Exercise details: Type out each record word for word. Pictures stay out.

── Entries provided

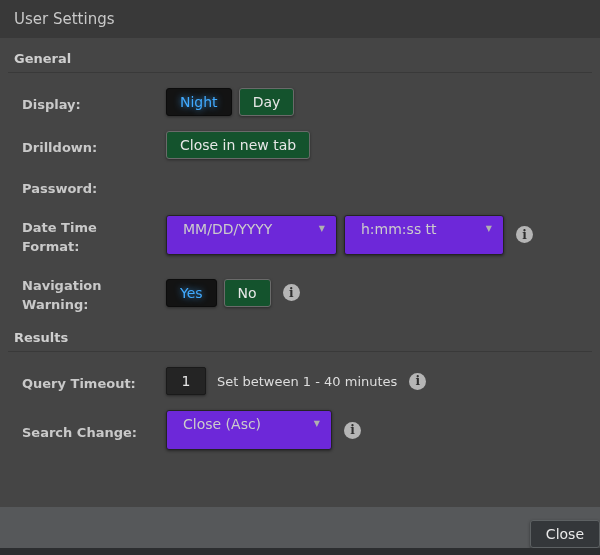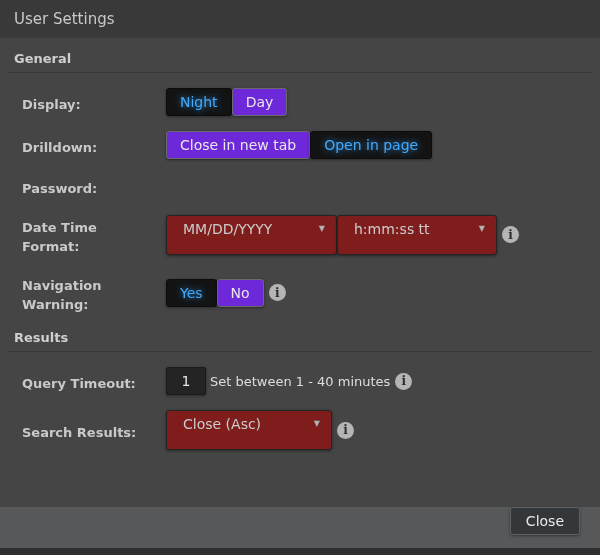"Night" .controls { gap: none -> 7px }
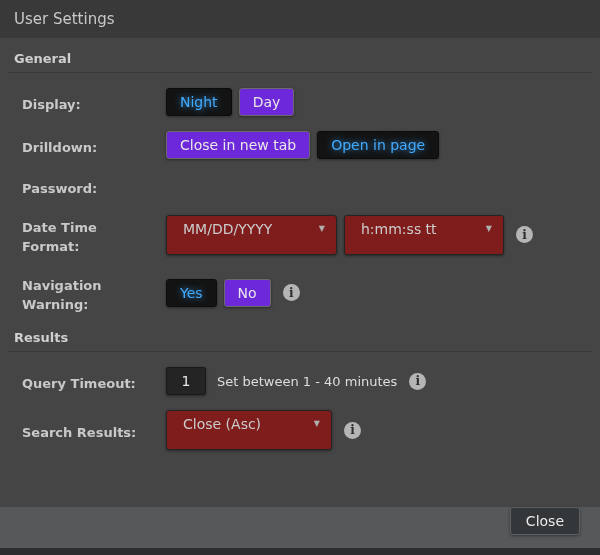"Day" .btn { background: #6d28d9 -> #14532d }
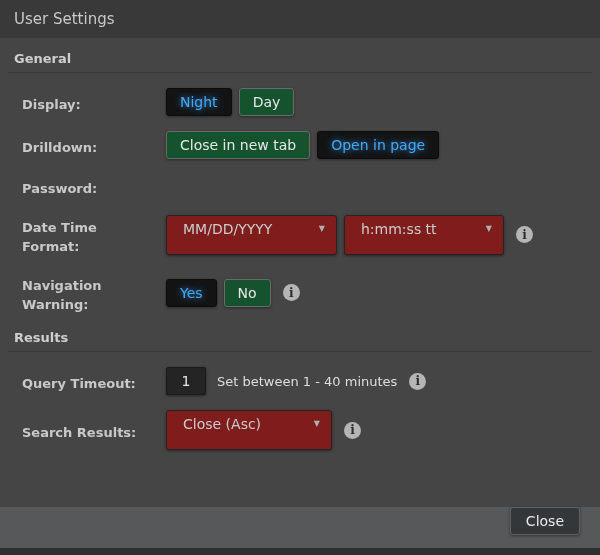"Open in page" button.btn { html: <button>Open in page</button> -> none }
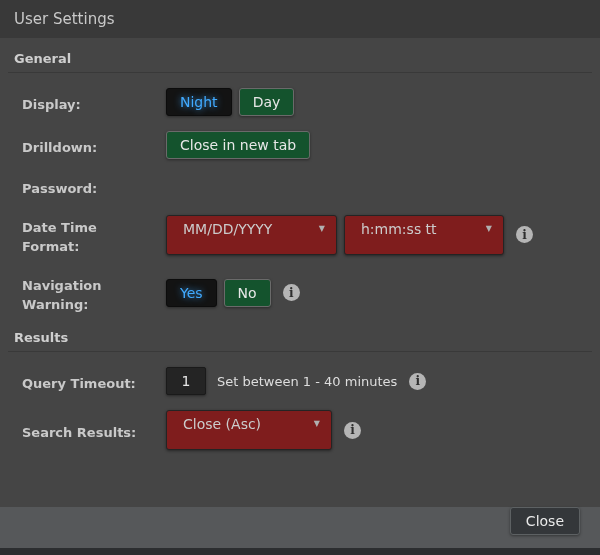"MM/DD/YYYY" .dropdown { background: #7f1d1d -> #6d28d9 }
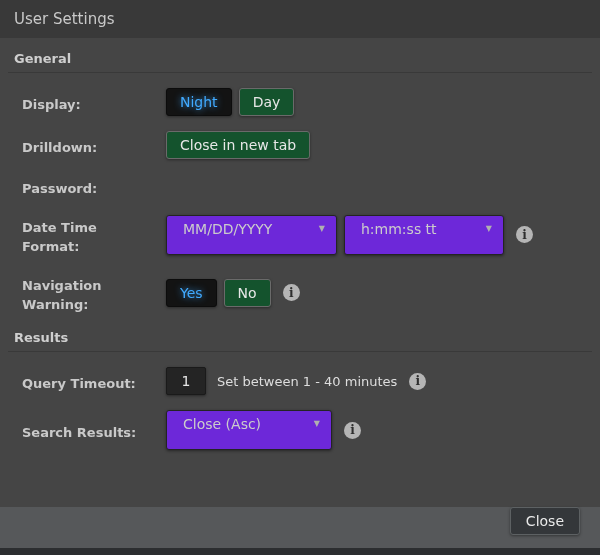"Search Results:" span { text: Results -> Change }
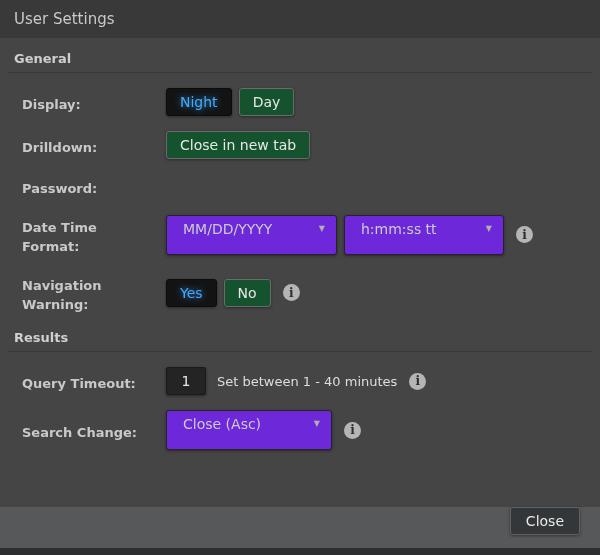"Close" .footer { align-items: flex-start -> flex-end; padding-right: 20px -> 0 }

────

Reply:
"Night" .controls { gap: none -> 7px }
"Day" .btn { background: #6d28d9 -> #14532d }
"Open in page" button.btn { html: <button>Open in page</button> -> none }
"MM/DD/YYYY" .dropdown { background: #7f1d1d -> #6d28d9 }
"Search Results:" span { text: Results -> Change }
"Close" .footer { align-items: flex-start -> flex-end; padding-right: 20px -> 0 }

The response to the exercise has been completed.